▽

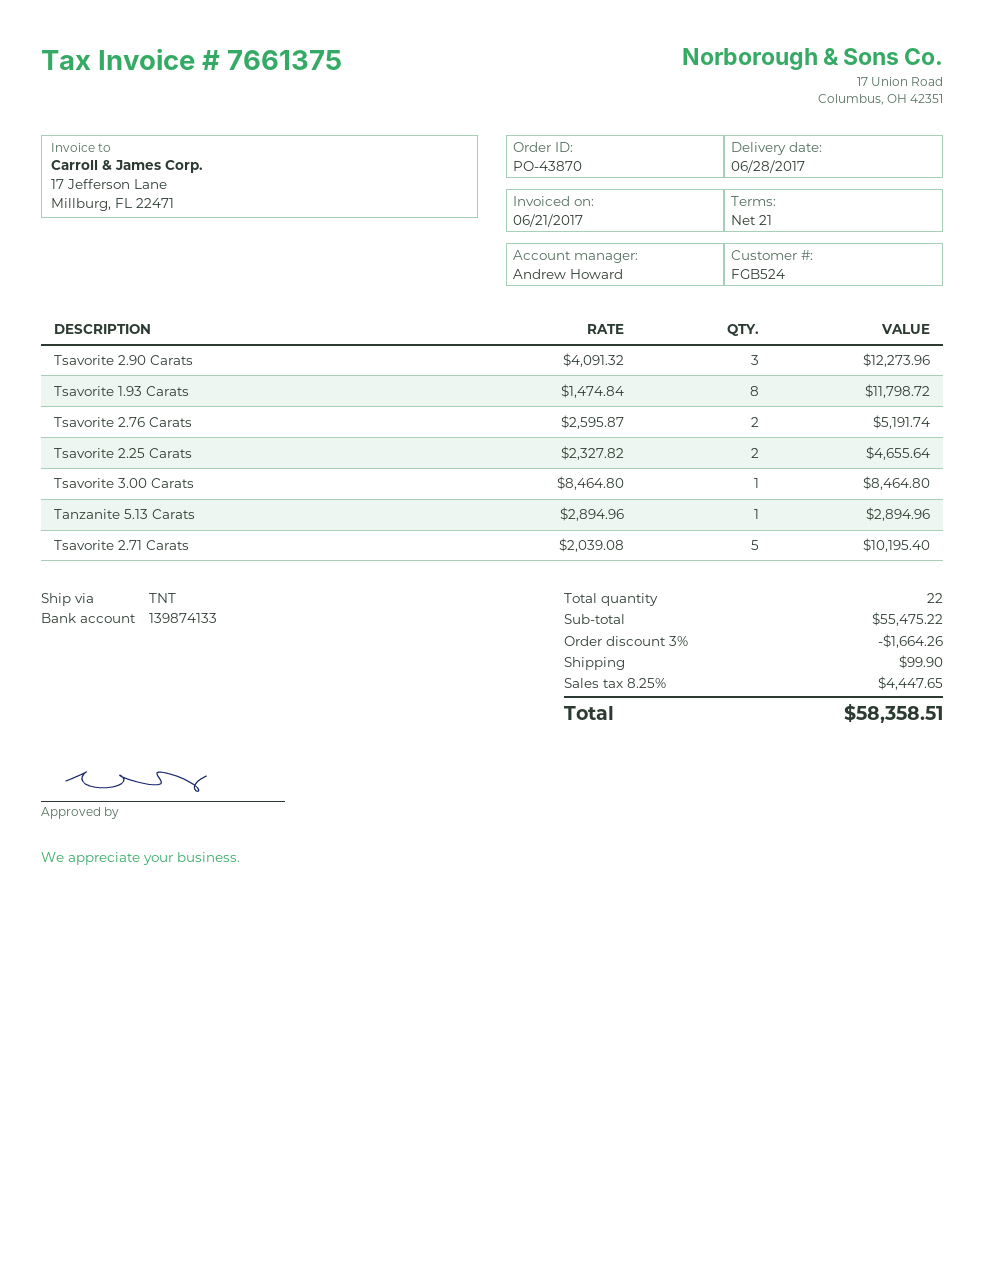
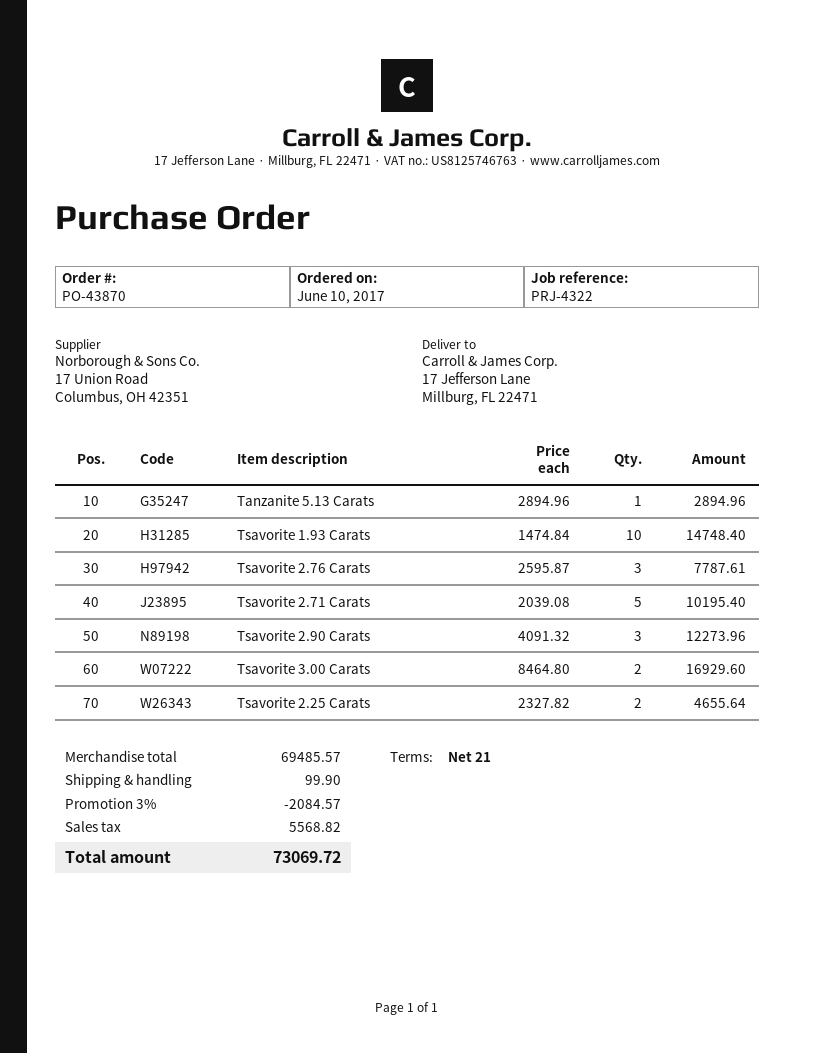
Tsavorite 1.93 Carats: 8 x 1474.84 = 11798.72 -> 10 x 1474.84 = 14748.40
Tsavorite 2.76 Carats: 2 x 2595.87 = 5191.74 -> 3 x 2595.87 = 7787.61
Tsavorite 3.00 Carats: 1 x 8464.80 = 8464.80 -> 2 x 8464.80 = 16929.60
subtotal: 55475.22 -> 69485.57
discount: 3% = 1664.26 -> 3% = 2084.57
tax: 4447.65 -> 5568.82
total: 58358.51 -> 73069.72

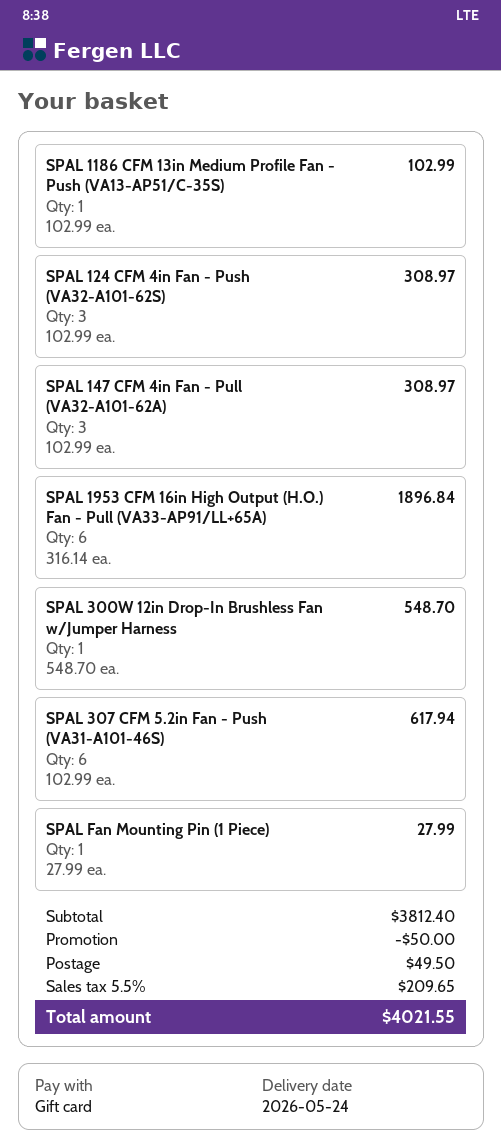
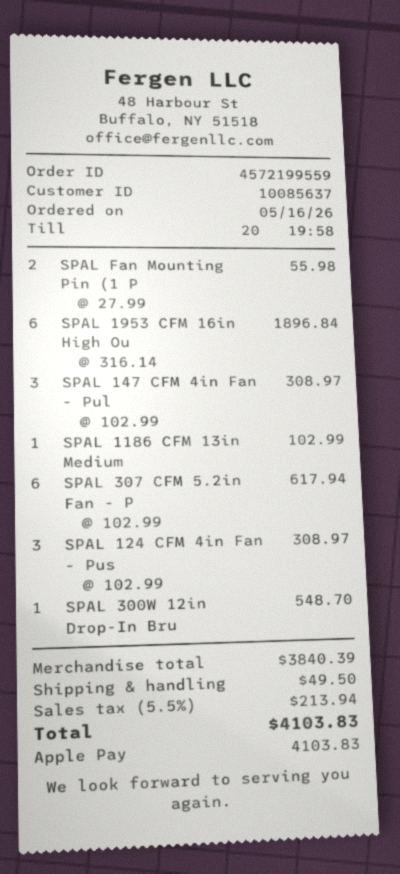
payment method: gift card -> Apple Pay
SPAL Fan Mounting Pin (1 Piece): 1 x 27.99 = 27.99 -> 2 x 27.99 = 55.98
subtotal: 3812.40 -> 3840.39
discount: 50.00 -> none
tax: 5.5% = 209.65 -> 5.5% = 213.94
total: 4021.55 -> 4103.83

△

- **Task instructions**
Give all entries again verbatim, without any images.

- **Expected answer**
Tsavorite 1.93 Carats: 8 x 1474.84 = 11798.72 -> 10 x 1474.84 = 14748.40
Tsavorite 2.76 Carats: 2 x 2595.87 = 5191.74 -> 3 x 2595.87 = 7787.61
Tsavorite 3.00 Carats: 1 x 8464.80 = 8464.80 -> 2 x 8464.80 = 16929.60
subtotal: 55475.22 -> 69485.57
discount: 3% = 1664.26 -> 3% = 2084.57
tax: 4447.65 -> 5568.82
total: 58358.51 -> 73069.72

payment method: gift card -> Apple Pay
SPAL Fan Mounting Pin (1 Piece): 1 x 27.99 = 27.99 -> 2 x 27.99 = 55.98
subtotal: 3812.40 -> 3840.39
discount: 50.00 -> none
tax: 5.5% = 209.65 -> 5.5% = 213.94
total: 4021.55 -> 4103.83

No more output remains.